Contrary to popular belief, not all procrastination is bad. You might associate procrastination with a lack of productivity and confidence, but you can’t do everything at once! You can procrastinate strategically to enhance your ability to accomplish more in a shorter amount of time. After you have mastered a skill, using procrastination can help you become more efficient. 

For example, if you want to complete a project by EOD, you could spend 8 hours starting and finishing it or completing it in less time. Putting the deadline at the end of the day could decrease your productivity. If you have experience in the project, then you can accomplish the task more efficiently. The right kind of procrastination can give you a boost of energy. Knowing your deadline is looming helps you work faster and get into a flow state. Short bursts of procrastination could be energy boosters to help you find the motivation to get things done. However, long durations of procrastination will stress you out and create more discomfort than necessary. Although it can be risky, mindful procrastination can make you a more efficient and focused professional.

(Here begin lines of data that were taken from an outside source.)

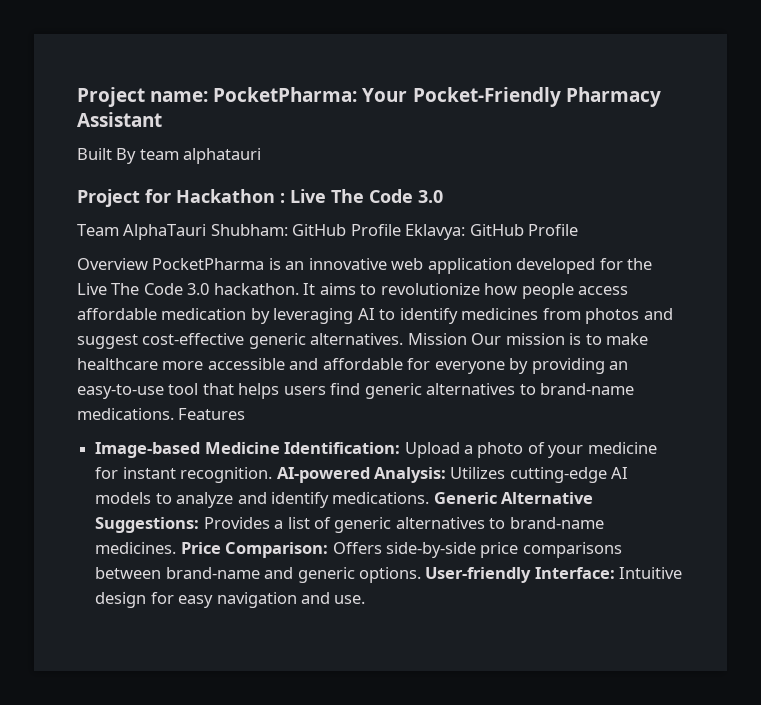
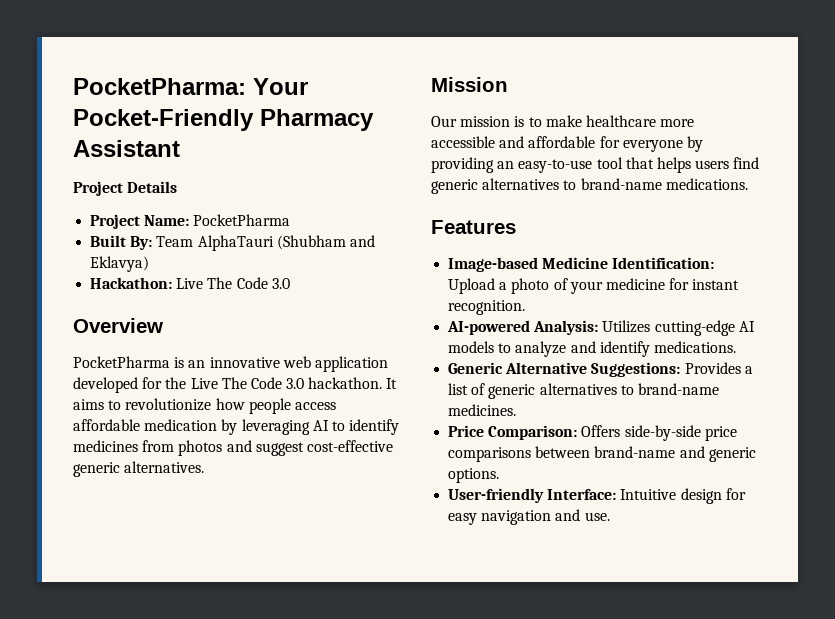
- Project name: PocketPharma: Your Pocket-Friendly Pharmacy Assistant
+ PocketPharma: Your Pocket-Friendly Pharmacy Assistant
- Built By team alphatauri
- Project for Hackathon : Live The Code 3.0
- Team AlphaTauri Shubham: GitHub Profile Eklavya: GitHub Profile
- Overview PocketPharma is an innovative web application developed for the Live The Code 3.0 hackathon.
+ Project Details
+ Project Name: PocketPharma
+ Built By: Team AlphaTauri (Shubham and Eklavya)
+ Hackathon: Live The Code 3.0
+ Overview
+ PocketPharma is an innovative web application developed for the Live The Code 3.0 hackathon.
- It aims to revolutionize how people access affordable medication by leveraging AI to identify medicines from photos and suggest cost-effective generic alternatives. Mission Our mission is to make healthcare more accessible and affordable for everyone by providing an easy-to-use tool that helps users find generic alternatives to brand-name medications. Features
+ It aims to revolutionize how people access affordable medication by leveraging AI to identify medicines from photos and suggest cost-effective generic alternatives.
+ Mission
+ Our mission is to make healthcare more accessible and affordable for everyone by providing an easy-to-use tool that helps users find generic alternatives to brand-name medications.
+ Features
- Image-based Medicine Identification: Upload a photo of your medicine for instant recognition. AI-powered Analysis: Utilizes cutting-edge AI models to analyze and identify medications. Generic Alternative Suggestions: Provides a list of generic alternatives to brand-name medicines. Price Comparison: Offers side-by-side price comparisons between brand-name and generic options. User-friendly Interface: Intuitive design for easy navigation and use.
+ Image-based Medicine Identification: Upload a photo of your medicine for instant recognition.
+ AI-powered Analysis: Utilizes cutting-edge AI models to analyze and identify medications.
+ Generic Alternative Suggestions: Provides a list of generic alternatives to brand-name medicines.
+ Price Comparison: Offers side-by-side price comparisons between brand-name and generic options.
+ User-friendly Interface: Intuitive design for easy navigation and use.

Here are five ways to mindfully procrastinate and take back your time:   

  1. Quit negative self-talk 

Procrastination doesn’t have to be wrong, but if you get into a habit of thinking it is and supporting it with negative self-talk, it will be. Negative self-talk is detrimental to your overall well-being as well as your nervous system. Instead, remind yourself that you are only human and that a few breaks here and there can restore motivation. It takes confidence to take back your time and take action on your timeline. Your calendar is your chance to be proactive (and not reactive).

  1. Procrastinate with awareness

You can only procrastinate if you are intimately involved with the project in a larger sense. Be aware of all the moving parts to do this effectively. If you have a strong understanding of the requirements of the project, then you can be strategic with your timeline. Set a timer and head out for a walk to clear your head or practice yoga to ground yourself. The fresh air from a walk will inspire creative thought, and some quality breathing from yoga will stimulate a clear perspective.  

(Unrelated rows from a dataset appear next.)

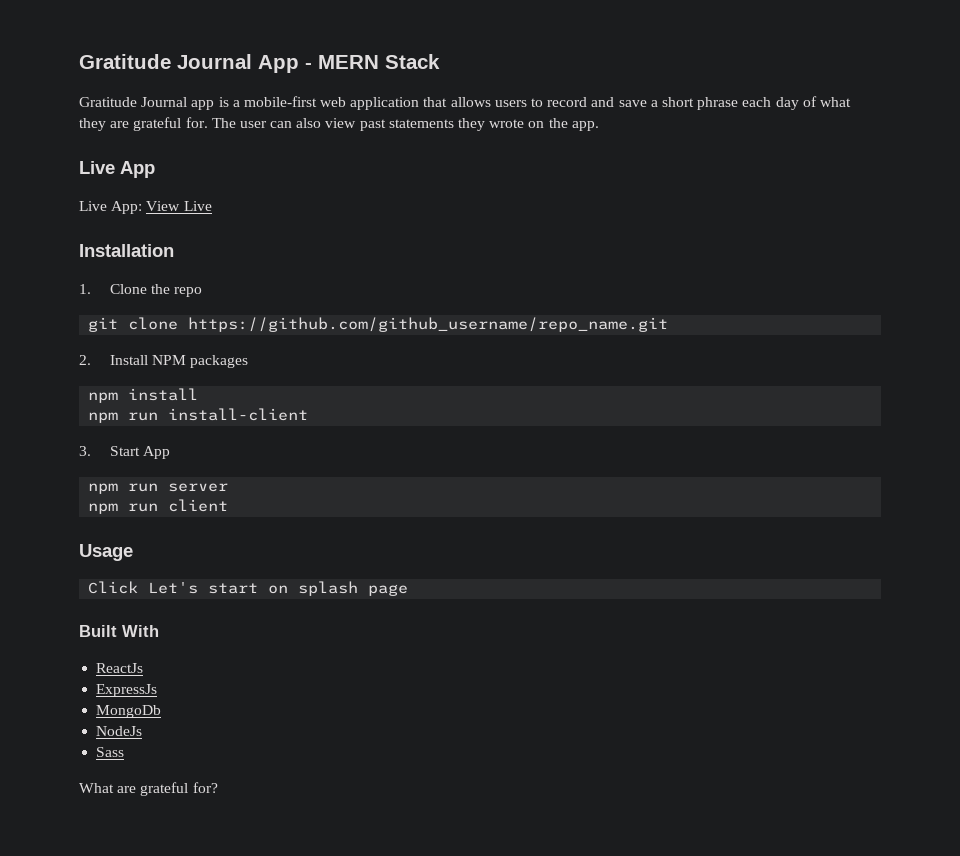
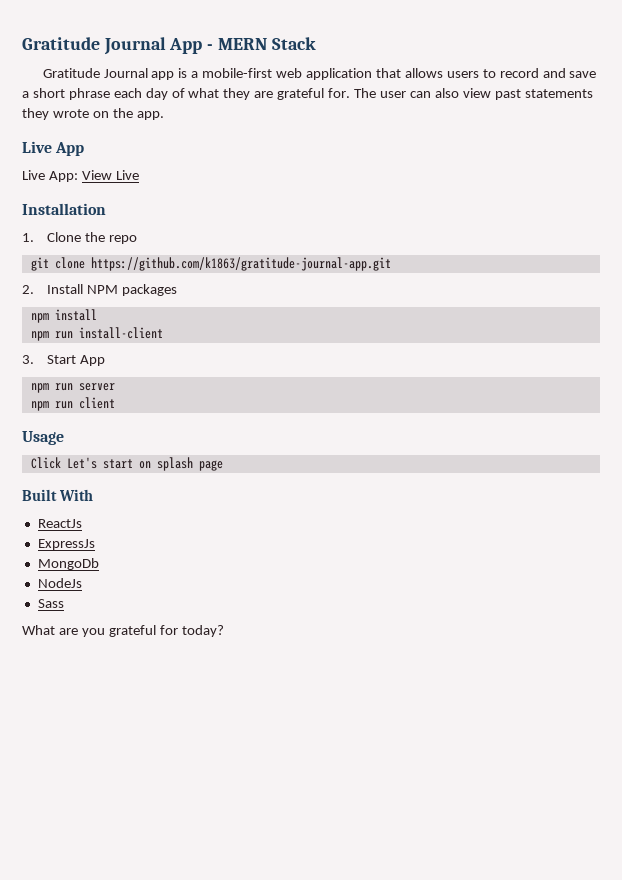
- git clone https://github.com/github_username/repo_name.git
+ git clone https://github.com/k1863/gratitude-journal-app.git
- What are grateful for?
+ What are you grateful for today?

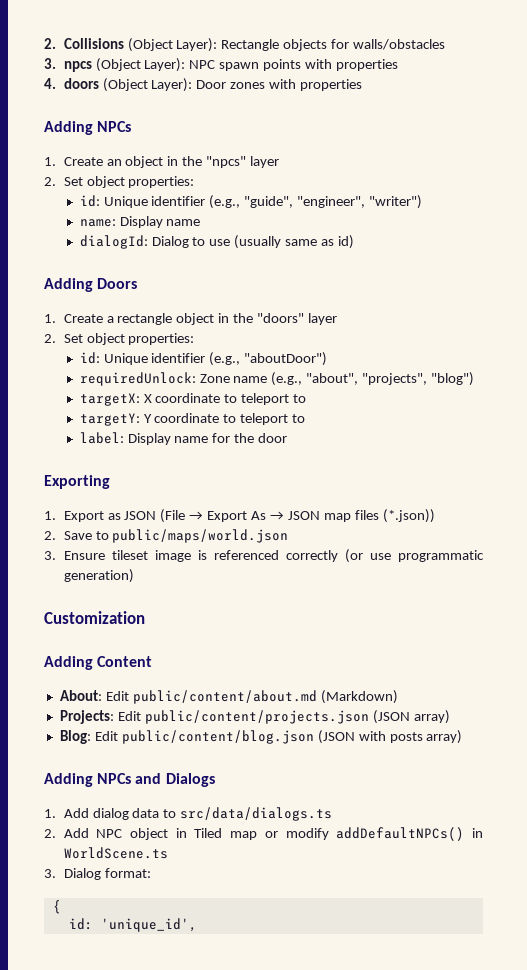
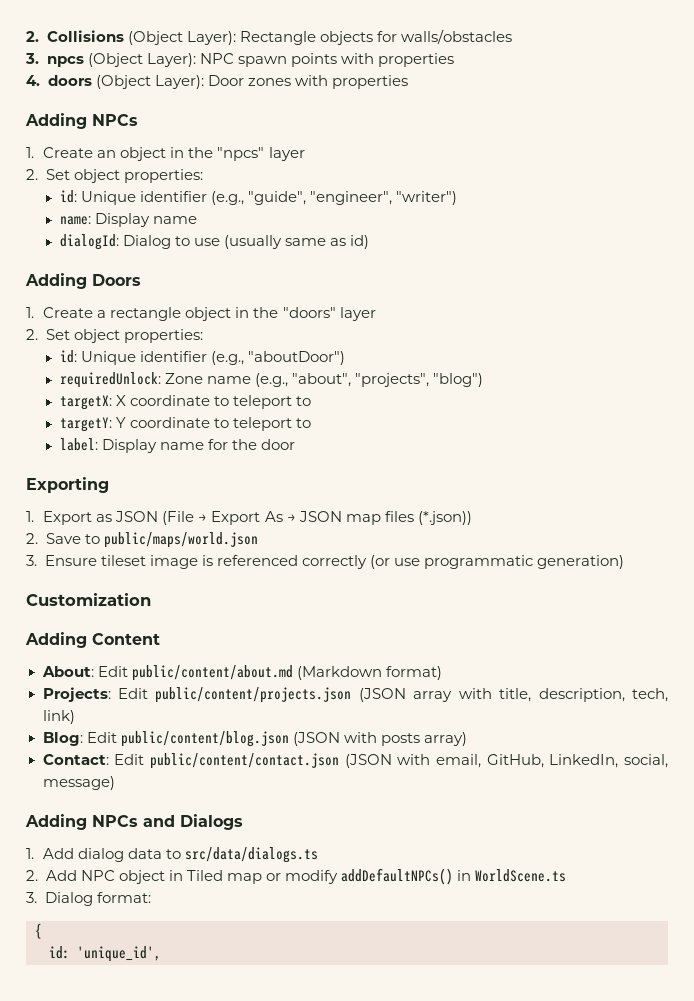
- About: Edit public/content/about.md (Markdown)
+ About: Edit public/content/about.md (Markdown format)
- Projects: Edit public/content/projects.json (JSON array)
+ Projects: Edit public/content/projects.json (JSON array with title, description, tech, link)
+ Contact: Edit public/content/contact.json (JSON with email, GitHub, LinkedIn, social, message)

  1. Start when you’re ready

Knowing when you are ready and feeling inspired is half the battle. After that, you will be able to work efficiently, mindfully, and with focus. Starting at the best time for you will ultimately boost your energy and will leave you feeling accomplished. There is no need to force something that isn’t coming naturally. You are better off starting the task at a time that is most convenient for you.

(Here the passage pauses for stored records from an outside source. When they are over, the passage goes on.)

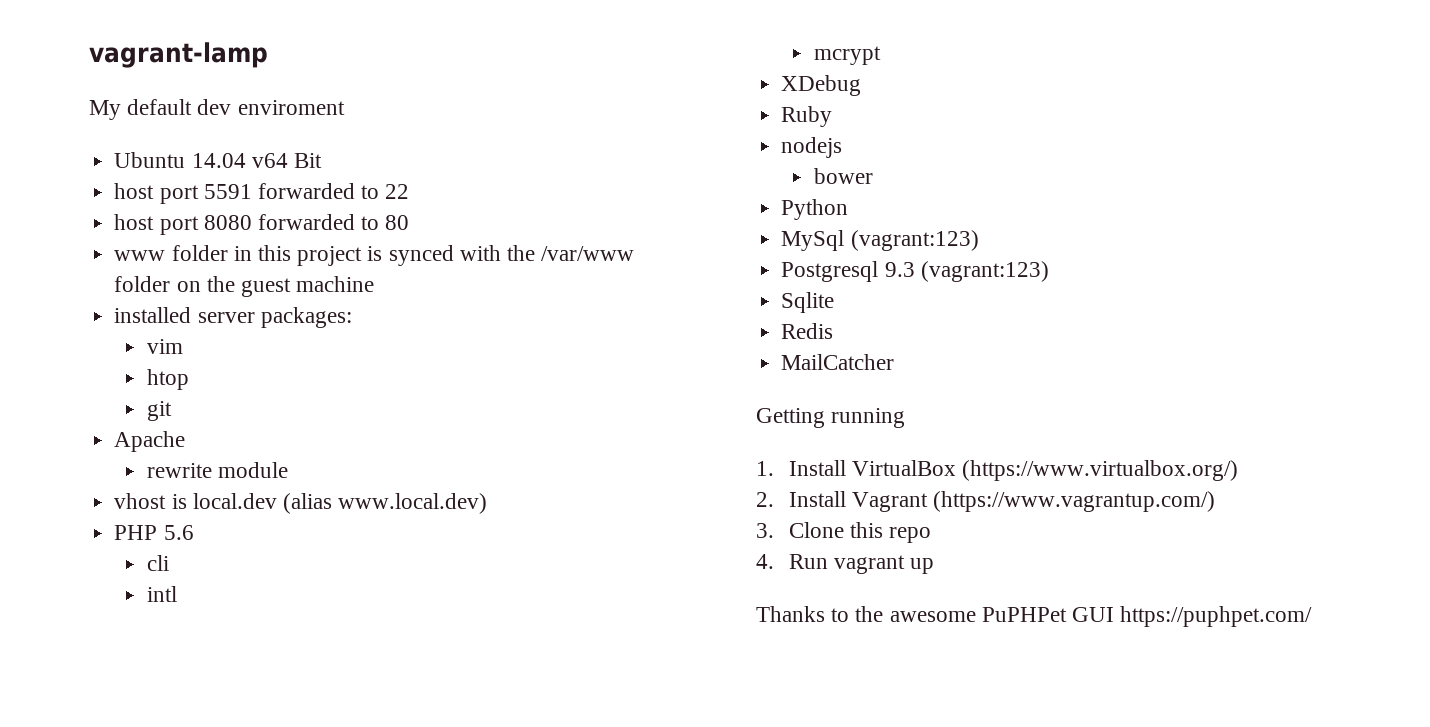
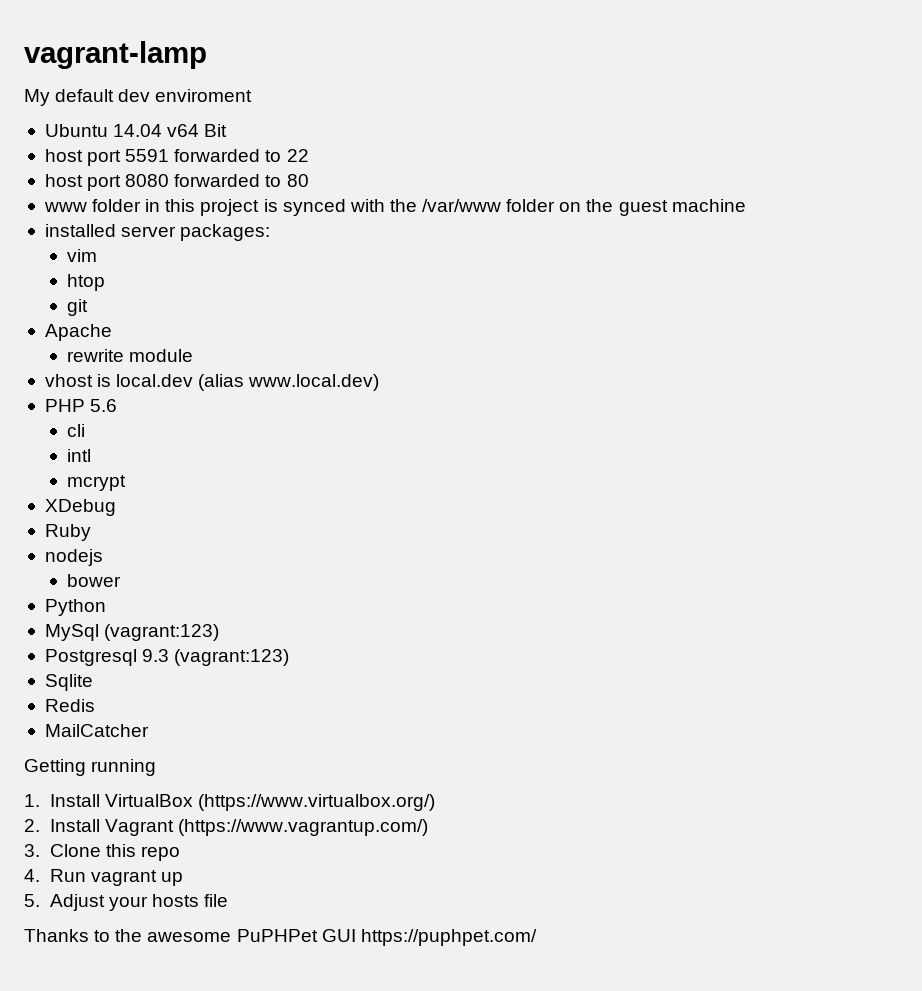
+ 5. Adjust your hosts file

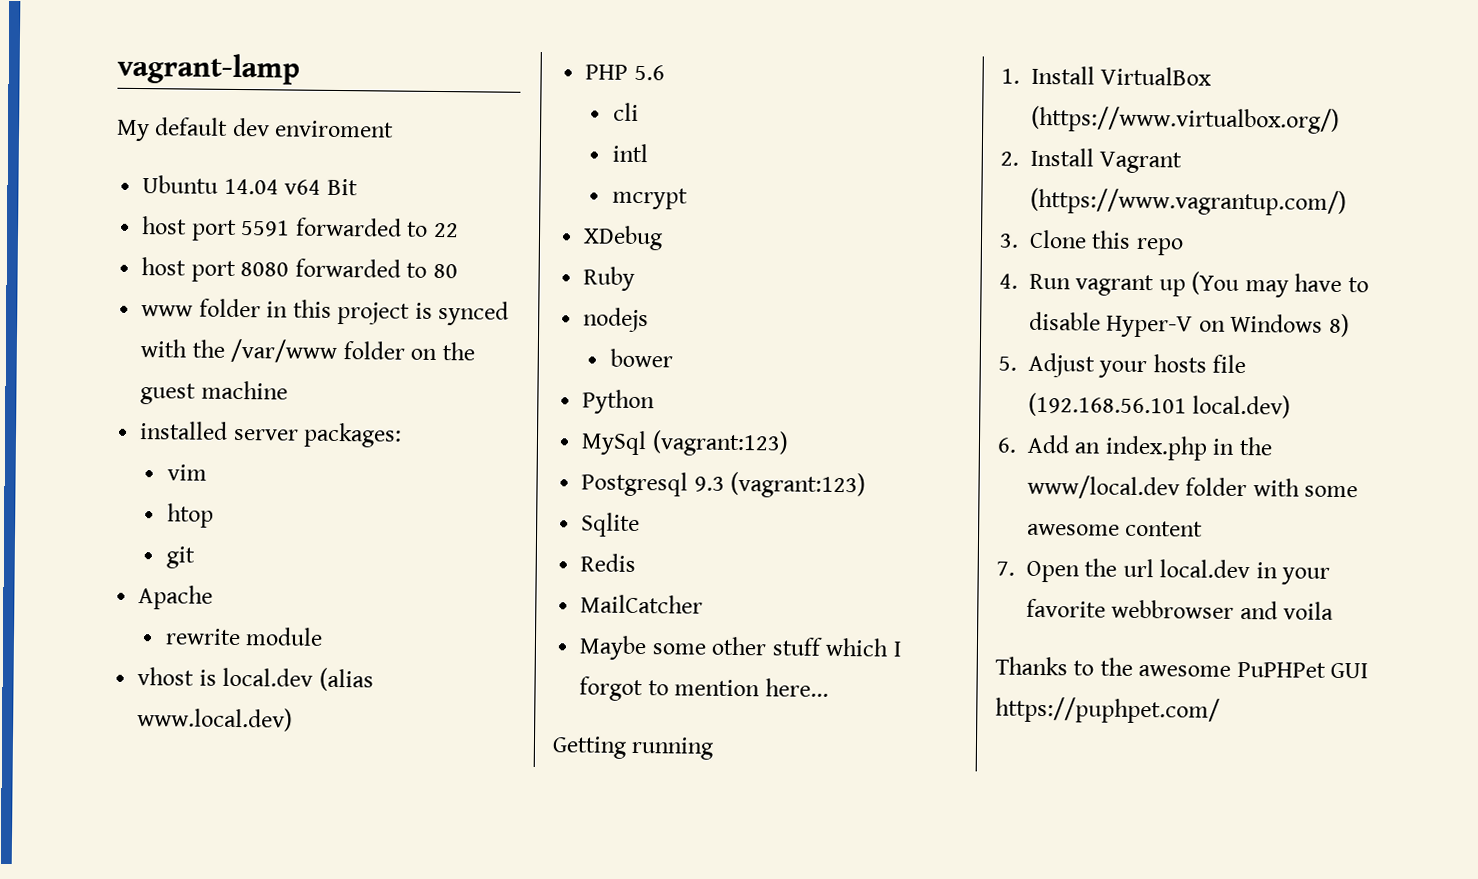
+ Maybe some other stuff which I forgot to mention here...
- 4. Run vagrant up
+ 4. Run vagrant up (You may have to disable Hyper-V on Windows 8)
- 5. Adjust your hosts file
+ 5. Adjust your hosts file (192.168.56.101 local.dev)
+ 6. Add an index.php in the www/local.dev folder with some awesome content
+ 7. Open the url local.dev in your favorite webbrowser and voila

  1. Efficient time management

Set the start line to be just enough time to complete the task. Working longer on something isn’t necessarily the answer. However, if you can properly manage and utilize your time, a little bit of pressure can go a long way. Managing your time according to deadlines makes you more efficient. 

  1. Communicate the deadline with your team

If you are changing a startline or deadline, be sure to be a cooperative teammate and tell others! Your teammates will appreciate the heads-up, especially if they are involved with the project. Working well with others requires open communication and respect. 

Warning! Here are 3 potential downsides:  

  1. Stress

It’s no surprise that waiting until the last minute could cause some stress, especially if you are up against a deadline. Don’t wait too long to begin the project! You want to start strategically, not too early, and not too late. If you can learn how to manage your stress, these situations are less likely to feel overwhelming. Yoga and meditation are two foundational ways to ease your relationship with stress and better control it.  

  1. Quality could suffer

If you don’t do well under pressure, you might see the quality of your work suffering. This is because often, there is not enough time left to review, revise and improve your work. If you are pressed against a deadline, you might only get one shot at what you are doing. Only mindfully procrastinate on work that you are highly skilled and experienced doing. Procrastinating is not for novices!

  1. No cushion or wiggle room

Even mindfully procrastinating can eliminate a much-needed buffer on projects. Working with your back against a wall puts you under excessive pressure and causes a great deal of anxiety. This is not an optimal condition to produce your best work.

The bottom line

Although it can be risky, mindful procrastination can make you a more efficient and focused professional. There is a difference between avoidance and mindfully procrastinating. Avoiding a project comes from a place of fear, lack of inadequacy, and stalling. Mindfully procrastinating looks a little different. It comes from getting to know yourself on a deeper level and making peace with your tendencies. If you could befriend this part of yourself, you are more likely to use it as fuel. Little spouts of procrastination here and there could positively impact your ability to accomplish more and do better. If you could think of mindful procrastination as a place to recharge your energy, you could have better success in execution.